**Assignment:**
Down to the last line below, write out every line exactly, starting with the one that contains "255/45R20 Nexen Roadian" and leaving out the pictures.

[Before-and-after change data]
== Segment start ==

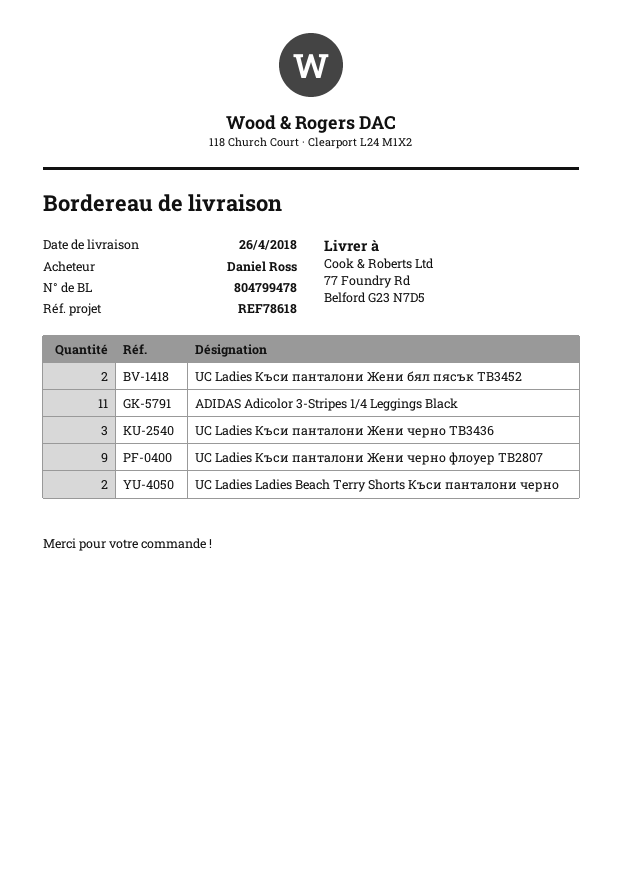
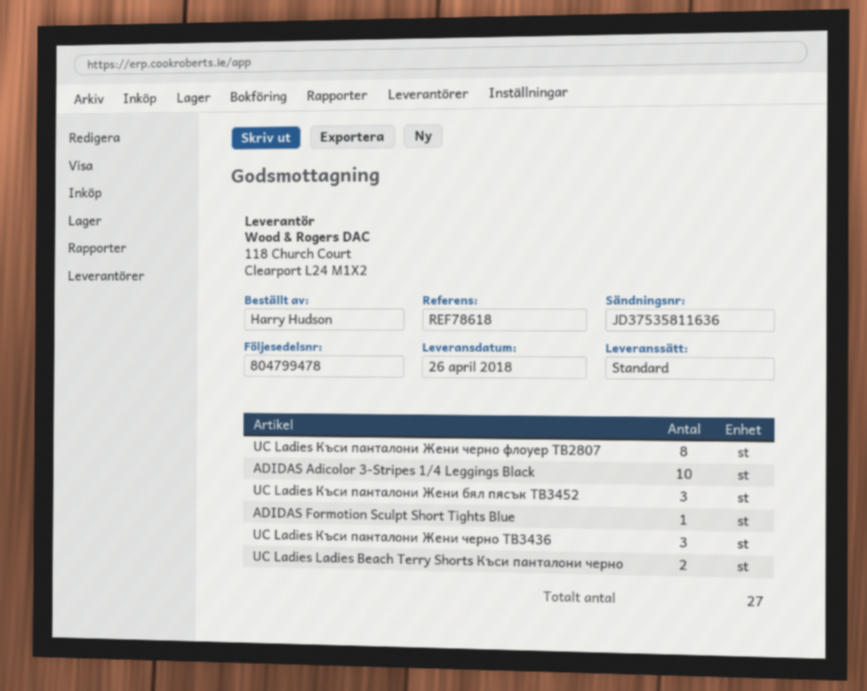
ordered by: Daniel Ross -> Harry Hudson
UC Ladies Къси панталони Жени бял пясък TB3452: 2 -> 3
ADIDAS Adicolor 3-Stripes 1/4 Leggings Black: 11 -> 10
UC Ladies Къси панталони Жени черно флоуер TB2807: 9 -> 8
ADIDAS Formotion Sculpt Short Tights Blue: none -> 1

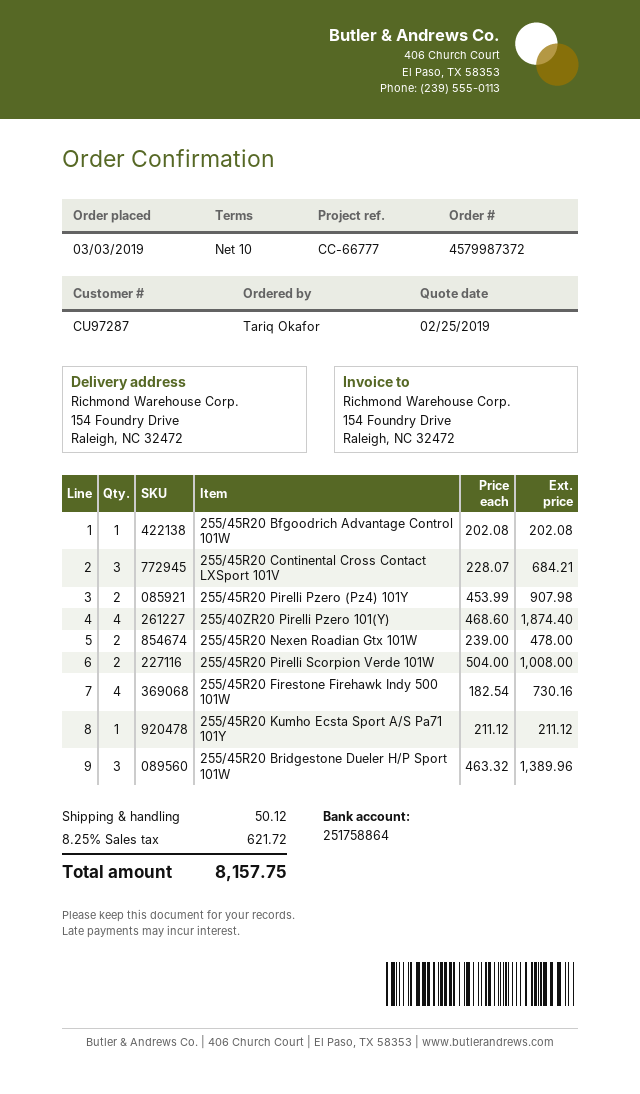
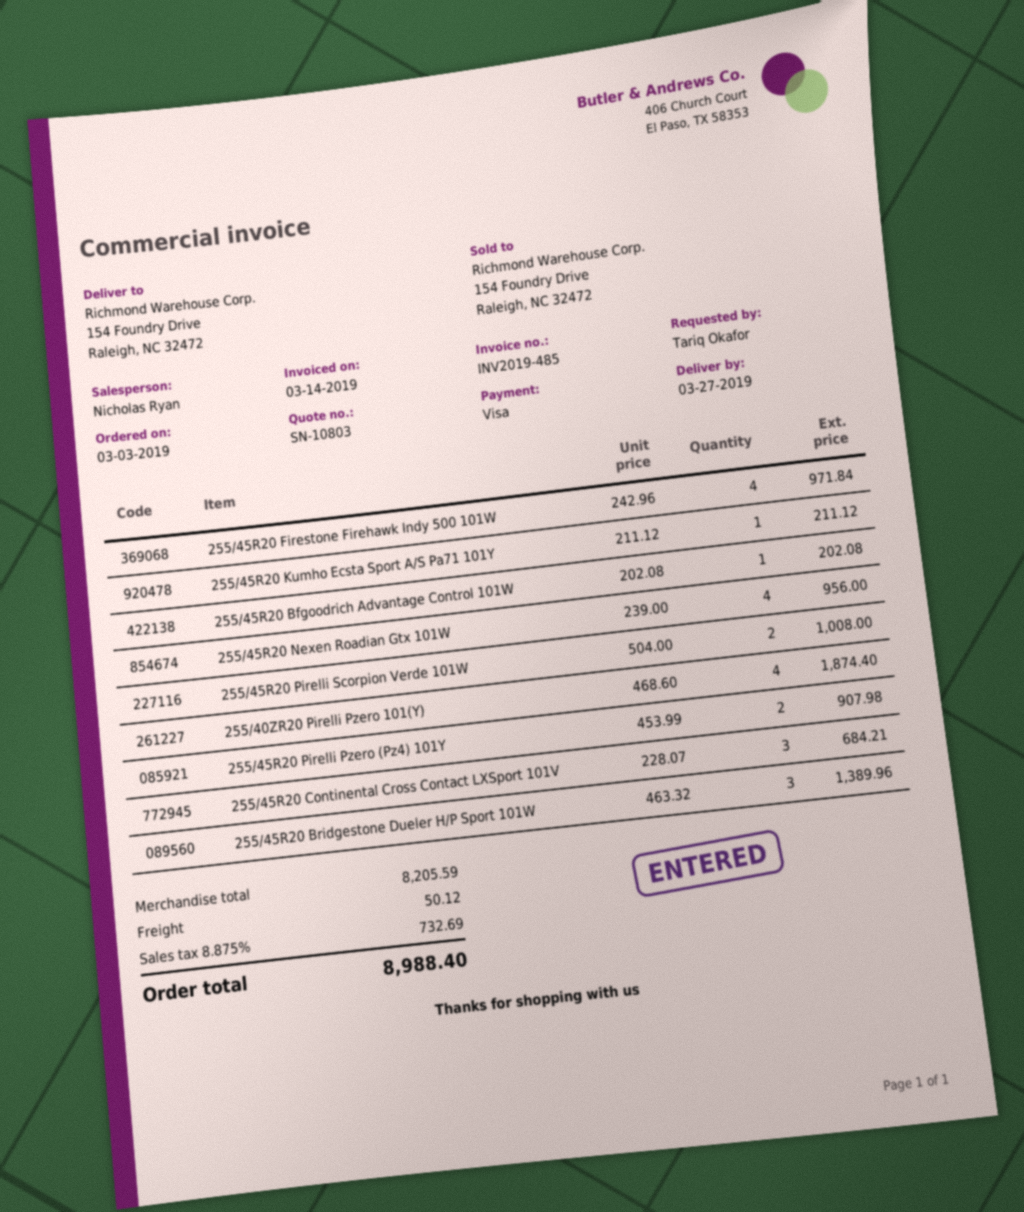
255/45R20 Nexen Roadian Gtx 101W: 2 x 239.00 = 478.00 -> 4 x 239.00 = 956.00
255/45R20 Firestone Firehawk Indy 500 101W: 4 x 182.54 = 730.16 -> 4 x 242.96 = 971.84
tax: 8.25% = 621.72 -> 8.875% = 732.69
total: 8157.75 -> 8988.40

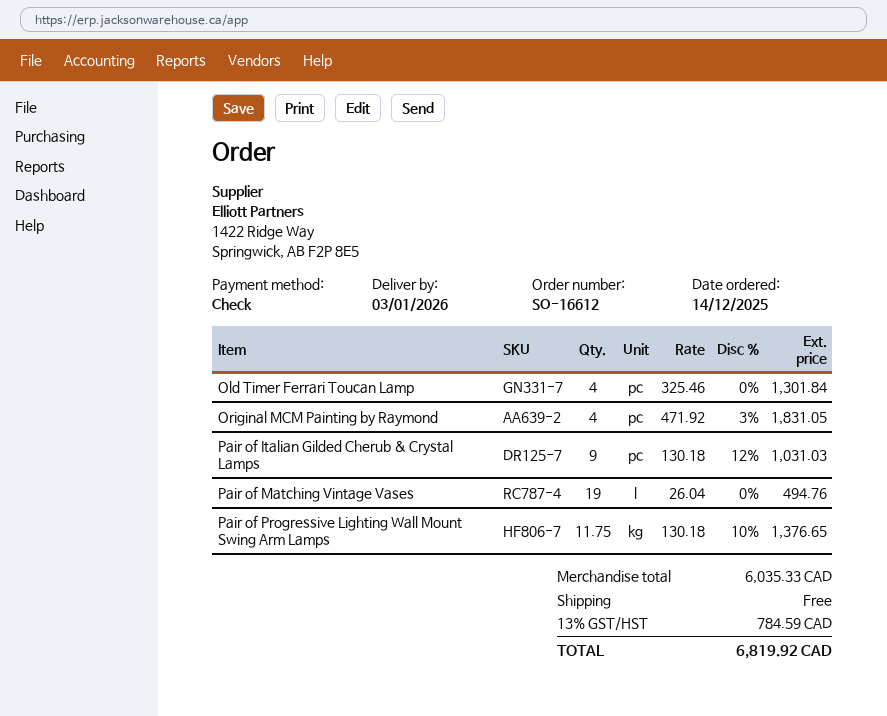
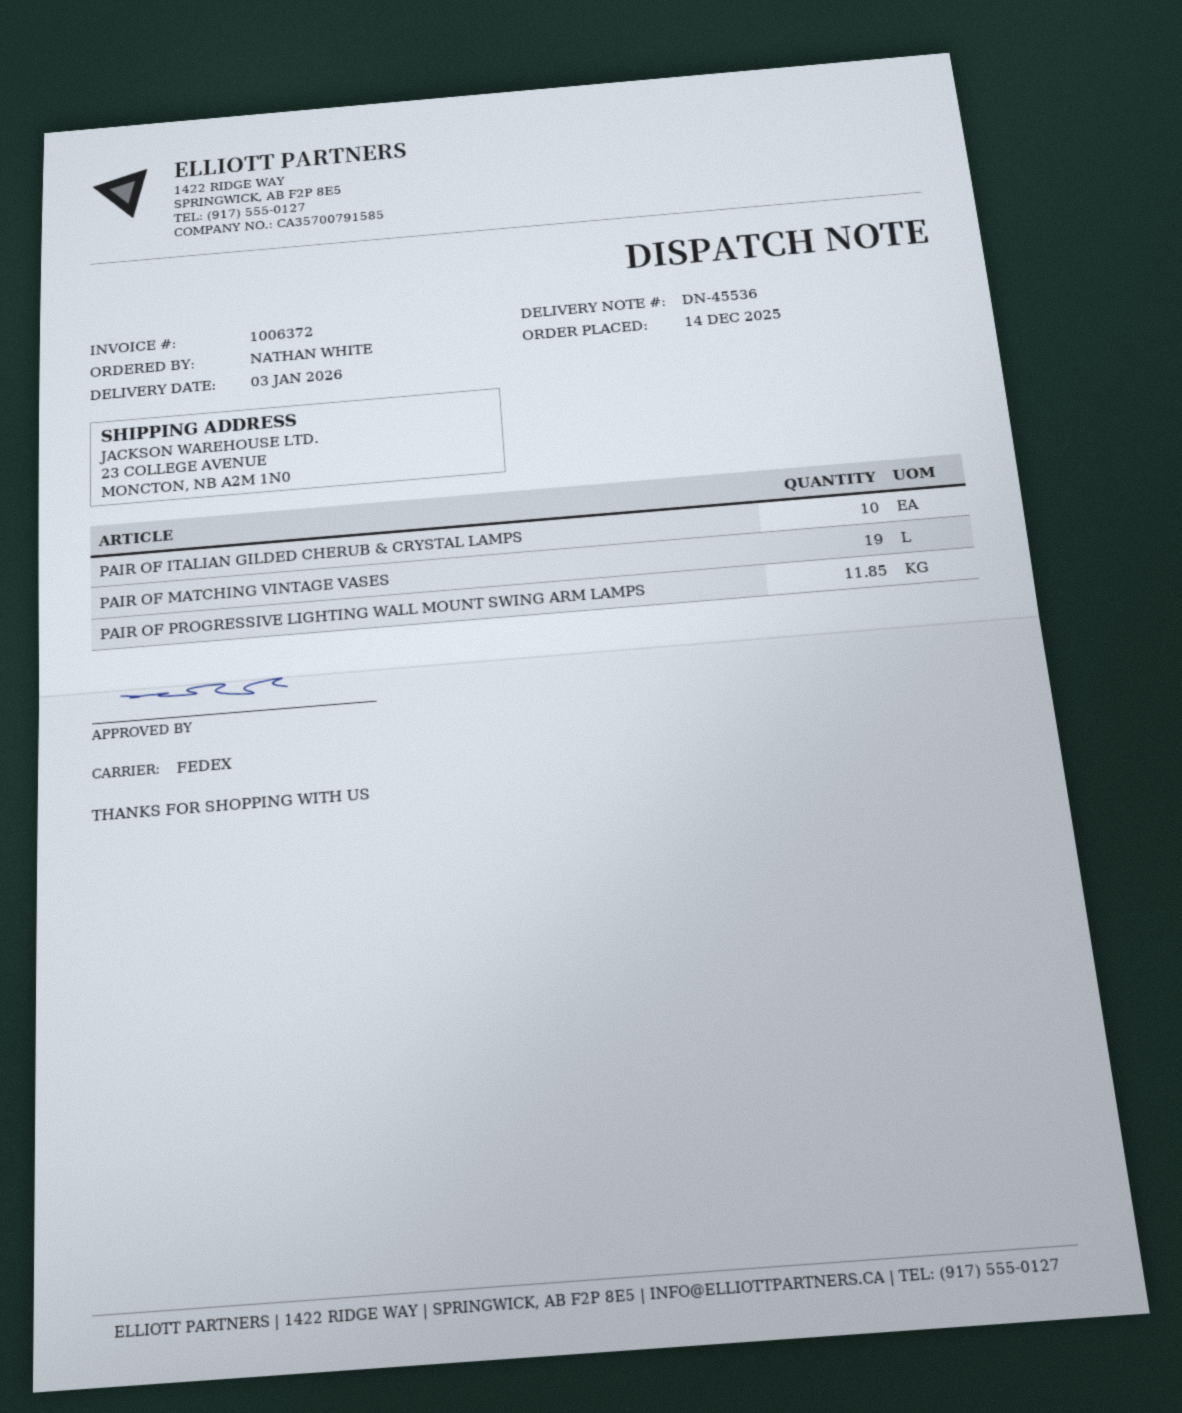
Old Timer Ferrari Toucan Lamp: 4 -> none
Original MCM Painting by Raymond: 4 -> none
Pair of Italian Gilded Cherub & Crystal Lamps: 9 -> 10
Pair of Progressive Lighting Wall Mount Swing Arm Lamps: 11.75 -> 11.85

== Segment end ==

**Written solution:**
255/45R20 Nexen Roadian Gtx 101W: 2 x 239.00 = 478.00 -> 4 x 239.00 = 956.00
255/45R20 Firestone Firehawk Indy 500 101W: 4 x 182.54 = 730.16 -> 4 x 242.96 = 971.84
tax: 8.25% = 621.72 -> 8.875% = 732.69
total: 8157.75 -> 8988.40

Old Timer Ferrari Toucan Lamp: 4 -> none
Original MCM Painting by Raymond: 4 -> none
Pair of Italian Gilded Cherub & Crystal Lamps: 9 -> 10
Pair of Progressive Lighting Wall Mount Swing Arm Lamps: 11.75 -> 11.85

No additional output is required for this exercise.